The safety of an adenosine A1-receptor antagonist, rolofylline, in patients with acute heart failure and renal impairment

Findings from PROTECT

John R. Teerlink, Vicente J. Iragui, Jay P. Mohr, Peter E. Carson, Paul Hauptman, David H. Lovett, Alan B. Miller, Ileana L. Piña, Scott Thomson, Paul D. Varosy, Michael R. Zile, John G.F. Cleland, Michael M. Givertz, Marco Metra, Piotr Ponikowski, Adriaan A. Voors, Beth A. Davison, Gad Cotter, Denise Wolko, Paul DeLucca & 5 others Christina M. Salerno, George A. Mansoor, Howard Dittrich, Christopher M. O'Connor, Barry M. Massie

Research output: Contribution to journalArticle

25 Citations (Scopus)

Abstract

Background: Adenosine exerts actions in multiple organ systems, and adenosine receptors are a therapeutic target in many development programmes. Objective: The aim of this analysis was to evaluate the safety of rolofylline, an adenosine A1-receptor antagonist, in patients with acute heart failure. Methods: The effect of rolofylline was investigated in patients hospitalized for acute heart failure with impaired renal function. Intravenous rolofylline 30mg or placebo was infused over 4 hours daily for up to 3 days. Adverse events (AEs) and serious AEs (SAEs) were recorded from baseline through 7 and 14 days, respectively, and clinical events were adjudicated through 60 days.
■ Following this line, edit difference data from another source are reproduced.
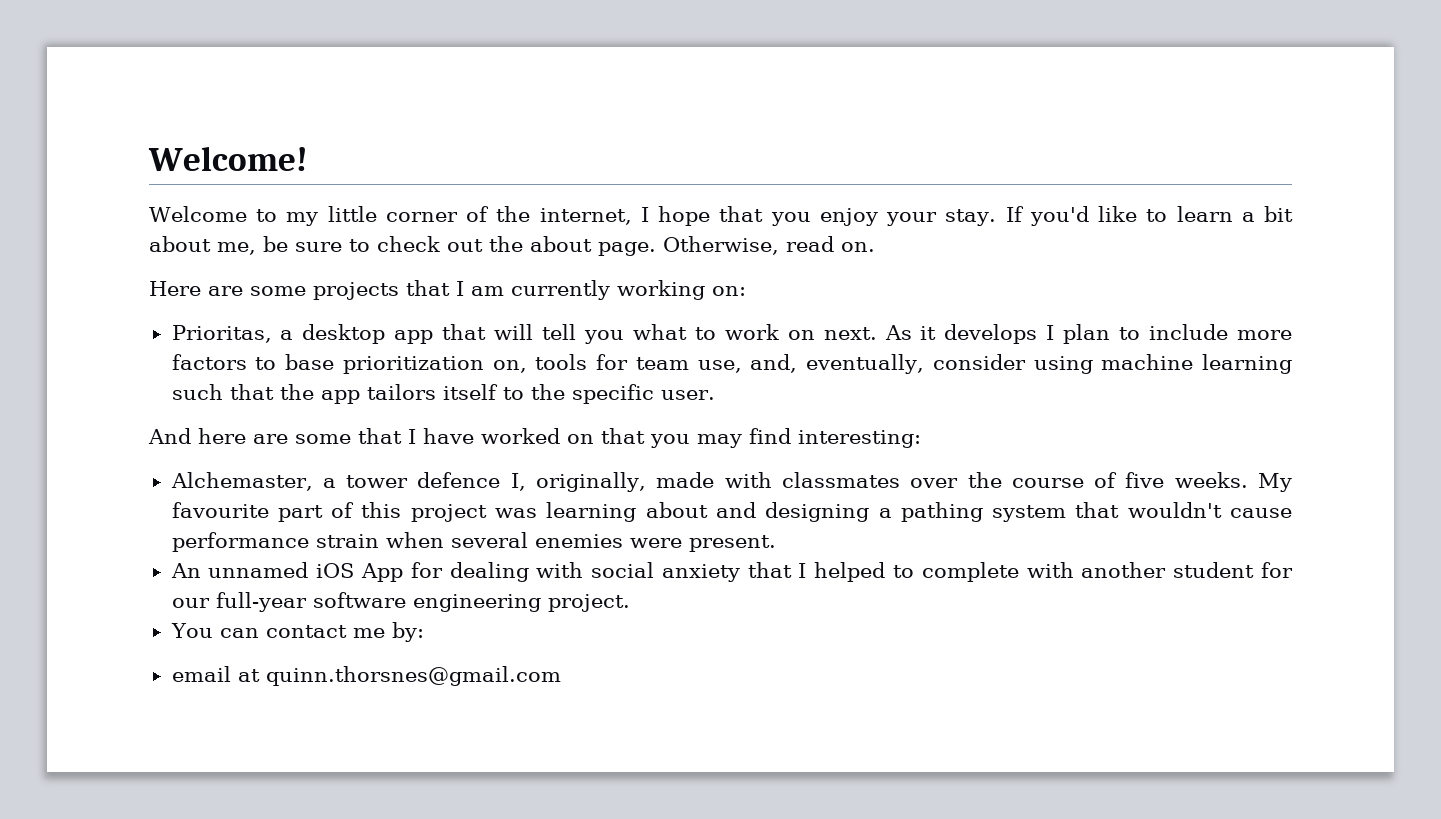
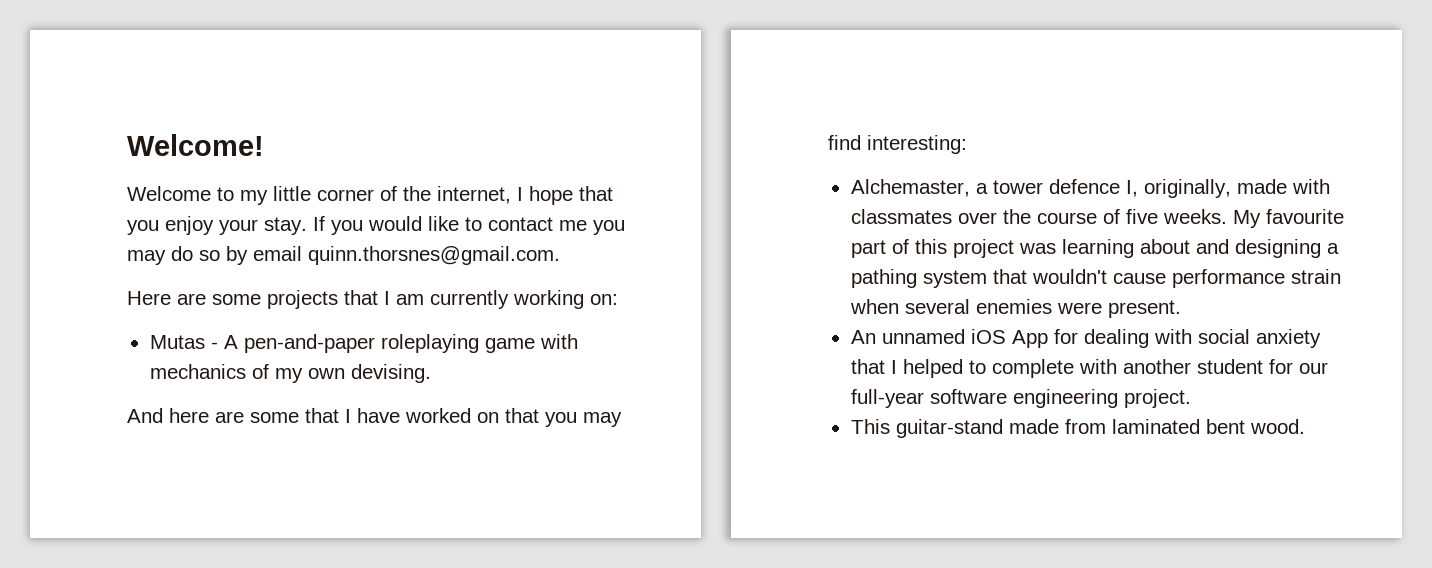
- If you'd like to learn a bit about me, be sure to check out the about page. Otherwise, read on.
+ If you would like to contact me you may do so by email quinn.thorsnes@gmail.com.
- Prioritas, a desktop app that will tell you what to work on next. As it develops I plan to include more factors to base prioritization on, tools for team use, and, eventually, consider using machine learning such that the app tailors itself to the specific user.
+ Mutas - A pen-and-paper roleplaying game with mechanics of my own devising.
- You can contact me by:
- email at quinn.thorsnes@gmail.com
+ This guitar-stand made from laminated bent wood.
Results: Of 2033 patients enrolled, 2002 received study drug randomized 2 : 1 to rolofylline or placebo. Rolofylline and placebo were associated with a similar risk of pre-specified groups of AEs or SAEs, other than selected neurological events. Investigator-reported seizures occurred in 11 (0.8%) rolofylline-treated patients and zero patients receiving placebo (p = 0.02). Stroke occurred in 21 (1.6%) patients assigned to rolofylline compared with 3 (0.5%) placebo-treated patients through 60 days with a greater risk for stroke in the rolofylline group (hazard ratio 3.49; 95%CI 1.04, 11.71; p = 0.043). There was no temporal relation to rolofylline administration and no specific stroke subtype or clinical characteristics that predicted stroke in the rolofylline group. Conclusions: Rolofylline treatment was associated with an increased seizure rate, an anticipated complication of A1-receptor antagonists. An unanticipated, disproportionate increase in strokes in the rolofylline-treated patients emerged, although no clear temporal relation, aetiology, stroke subtype or interacting factor suggestive of a causal mechanism was identified. Further research into stroke as a potential complication of adenosine-modulating therapies is required. Additionally, this study underscores the value of longer follow-up durations for AEs, even for agents with short treatment periods, such as in acute heart failure. Trial Registration: ClinicalTrials.gov identifiers NCT00328692 and NCT00354458.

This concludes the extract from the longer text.